What you will do ▸ Each line of the listing is to be retyped exactly as given.

Data to examine ▸
......

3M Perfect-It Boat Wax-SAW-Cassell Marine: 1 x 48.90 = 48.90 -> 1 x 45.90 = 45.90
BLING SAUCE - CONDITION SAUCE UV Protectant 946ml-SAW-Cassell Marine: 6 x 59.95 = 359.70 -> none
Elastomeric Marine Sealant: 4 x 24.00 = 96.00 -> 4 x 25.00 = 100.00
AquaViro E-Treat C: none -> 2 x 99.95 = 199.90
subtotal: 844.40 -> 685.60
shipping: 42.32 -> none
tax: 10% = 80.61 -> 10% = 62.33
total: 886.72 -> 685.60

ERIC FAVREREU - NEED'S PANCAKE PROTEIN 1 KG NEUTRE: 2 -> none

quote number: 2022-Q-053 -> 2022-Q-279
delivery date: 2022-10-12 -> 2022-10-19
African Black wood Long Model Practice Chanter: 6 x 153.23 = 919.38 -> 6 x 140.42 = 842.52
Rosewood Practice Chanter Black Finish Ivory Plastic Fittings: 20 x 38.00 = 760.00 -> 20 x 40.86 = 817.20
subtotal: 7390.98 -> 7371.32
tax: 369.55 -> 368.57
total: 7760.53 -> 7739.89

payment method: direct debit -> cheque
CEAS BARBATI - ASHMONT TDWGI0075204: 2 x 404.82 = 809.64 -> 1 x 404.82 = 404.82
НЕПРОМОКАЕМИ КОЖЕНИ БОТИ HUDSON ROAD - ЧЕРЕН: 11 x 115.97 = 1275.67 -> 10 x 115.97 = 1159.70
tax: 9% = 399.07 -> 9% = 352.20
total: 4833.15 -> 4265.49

......

Written answer ▸
3M Perfect-It Boat Wax-SAW-Cassell Marine: 1 x 48.90 = 48.90 -> 1 x 45.90 = 45.90
BLING SAUCE - CONDITION SAUCE UV Protectant 946ml-SAW-Cassell Marine: 6 x 59.95 = 359.70 -> none
Elastomeric Marine Sealant: 4 x 24.00 = 96.00 -> 4 x 25.00 = 100.00
AquaViro E-Treat C: none -> 2 x 99.95 = 199.90
subtotal: 844.40 -> 685.60
shipping: 42.32 -> none
tax: 10% = 80.61 -> 10% = 62.33
total: 886.72 -> 685.60

ERIC FAVREREU - NEED'S PANCAKE PROTEIN 1 KG NEUTRE: 2 -> none

quote number: 2022-Q-053 -> 2022-Q-279
delivery date: 2022-10-12 -> 2022-10-19
African Black wood Long Model Practice Chanter: 6 x 153.23 = 919.38 -> 6 x 140.42 = 842.52
Rosewood Practice Chanter Black Finish Ivory Plastic Fittings: 20 x 38.00 = 760.00 -> 20 x 40.86 = 817.20
subtotal: 7390.98 -> 7371.32
tax: 369.55 -> 368.57
total: 7760.53 -> 7739.89

payment method: direct debit -> cheque
CEAS BARBATI - ASHMONT TDWGI0075204: 2 x 404.82 = 809.64 -> 1 x 404.82 = 404.82
НЕПРОМОКАЕМИ КОЖЕНИ БОТИ HUDSON ROAD - ЧЕРЕН: 11 x 115.97 = 1275.67 -> 10 x 115.97 = 1159.70
tax: 9% = 399.07 -> 9% = 352.20
total: 4833.15 -> 4265.49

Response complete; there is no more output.